Directions for this task:
Repeat the records below verbatim and include no pictures.

[Start of section]

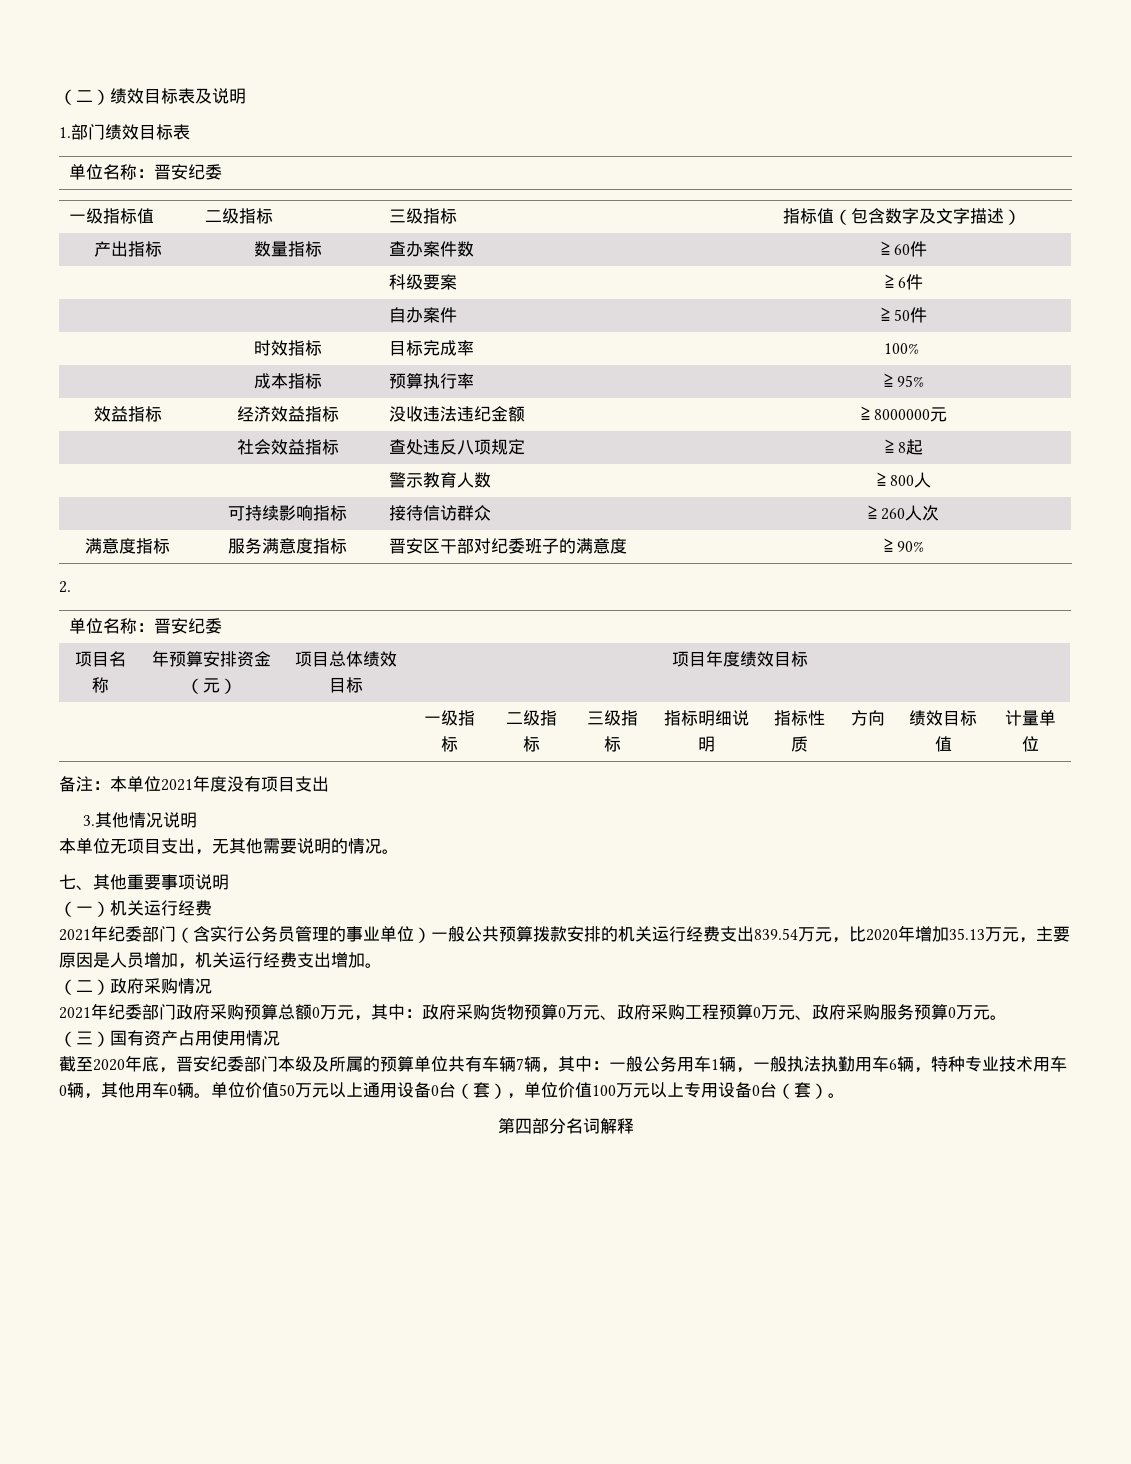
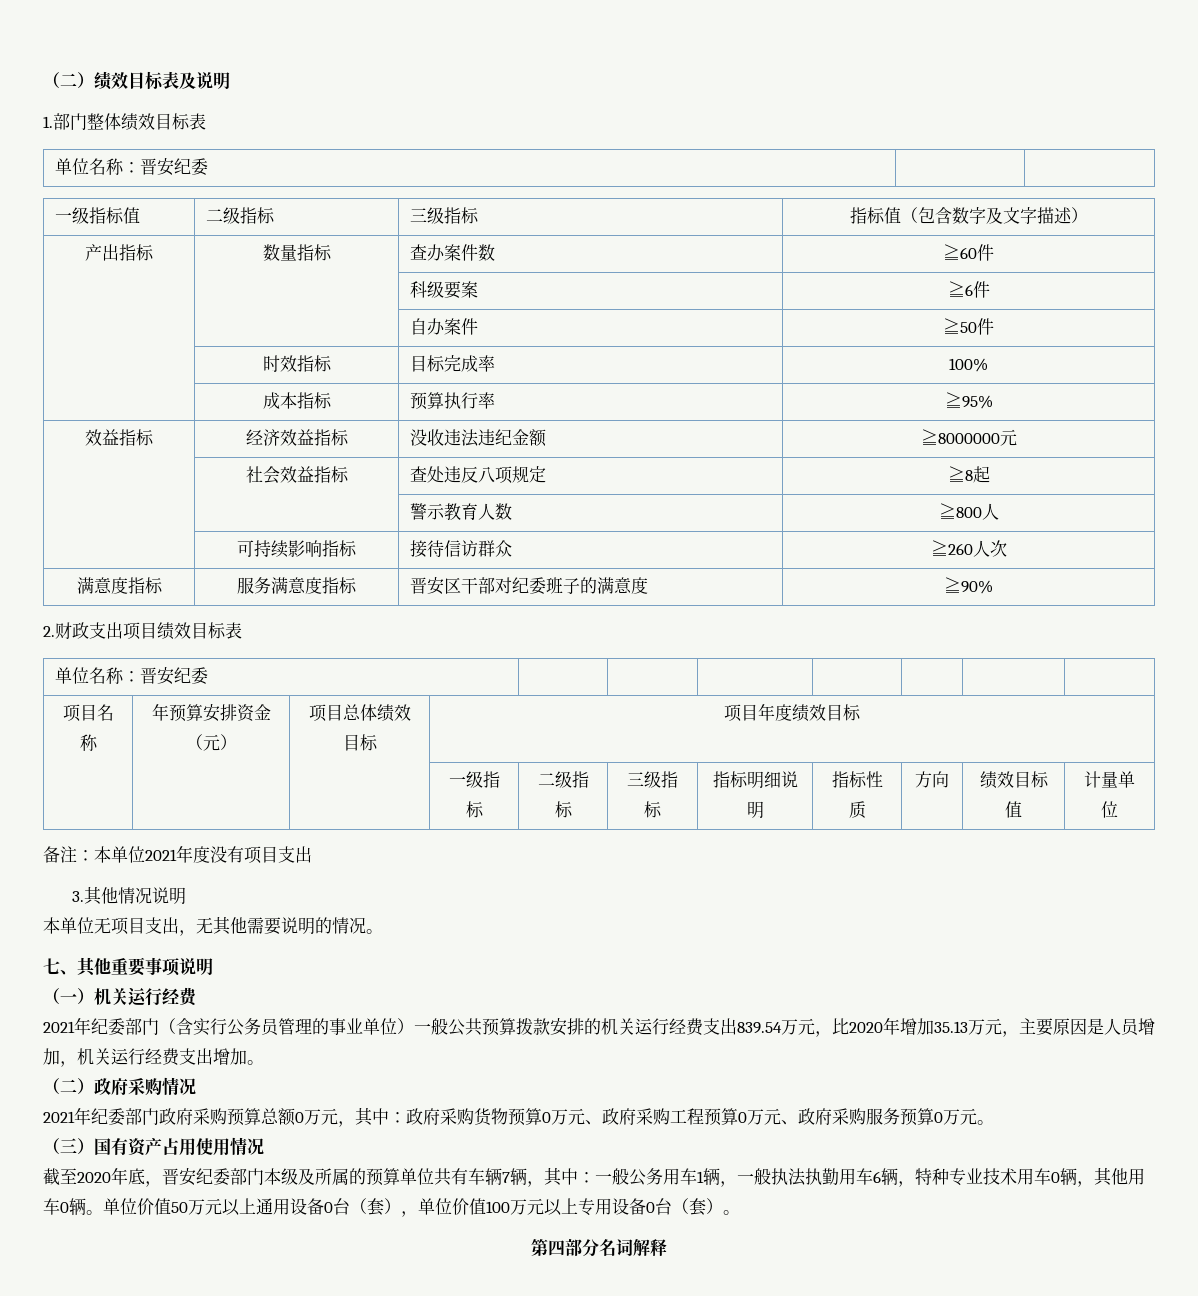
- 1.部门绩效目标表
+ 1.部门整体绩效目标表
- 2.
+ 2.财政支出项目绩效目标表

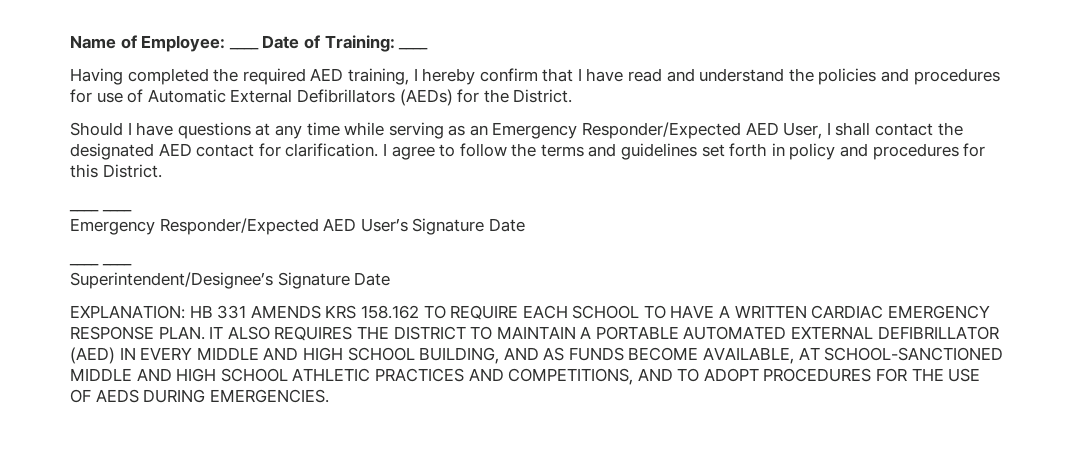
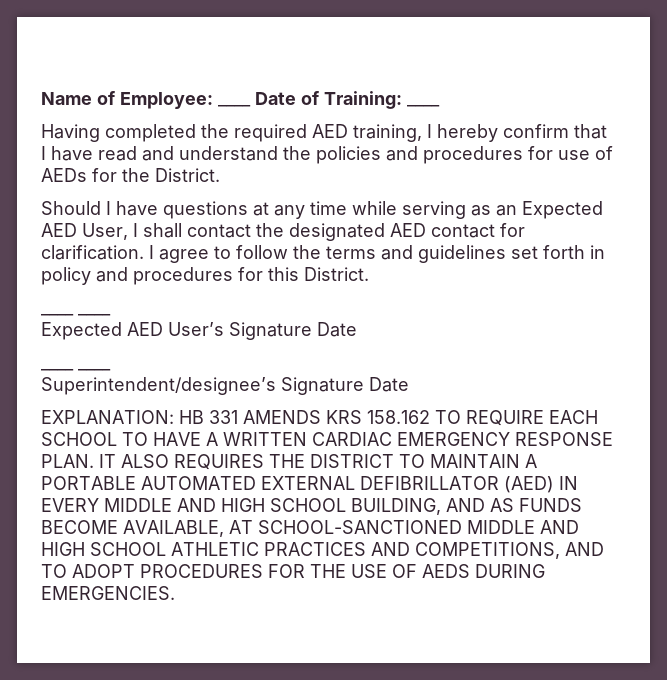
- Having completed the required AED training, I hereby confirm that I have read and understand the policies and procedures for use of Automatic External Defibrillators (AEDs) for the District.
+ Having completed the required AED training, I hereby confirm that I have read and understand the policies and procedures for use of AEDs for the District.
- Should I have questions at any time while serving as an Emergency Responder/Expected AED User, I shall contact the designated AED contact for clarification.
+ Should I have questions at any time while serving as an Expected AED User, I shall contact the designated AED contact for clarification.
- Emergency Responder/Expected AED User’s Signature Date
+ Expected AED User’s Signature Date
- Superintendent/Designee’s Signature Date
+ Superintendent/designee’s Signature Date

[End of section]

Reply to the task:
- 1.部门绩效目标表
+ 1.部门整体绩效目标表
- 2.
+ 2.财政支出项目绩效目标表

- Having completed the required AED training, I hereby confirm that I have read and understand the policies and procedures for use of Automatic External Defibrillators (AEDs) for the District.
+ Having completed the required AED training, I hereby confirm that I have read and understand the policies and procedures for use of AEDs for the District.
- Should I have questions at any time while serving as an Emergency Responder/Expected AED User, I shall contact the designated AED contact for clarification.
+ Should I have questions at any time while serving as an Expected AED User, I shall contact the designated AED contact for clarification.
- Emergency Responder/Expected AED User’s Signature Date
+ Expected AED User’s Signature Date
- Superintendent/Designee’s Signature Date
+ Superintendent/designee’s Signature Date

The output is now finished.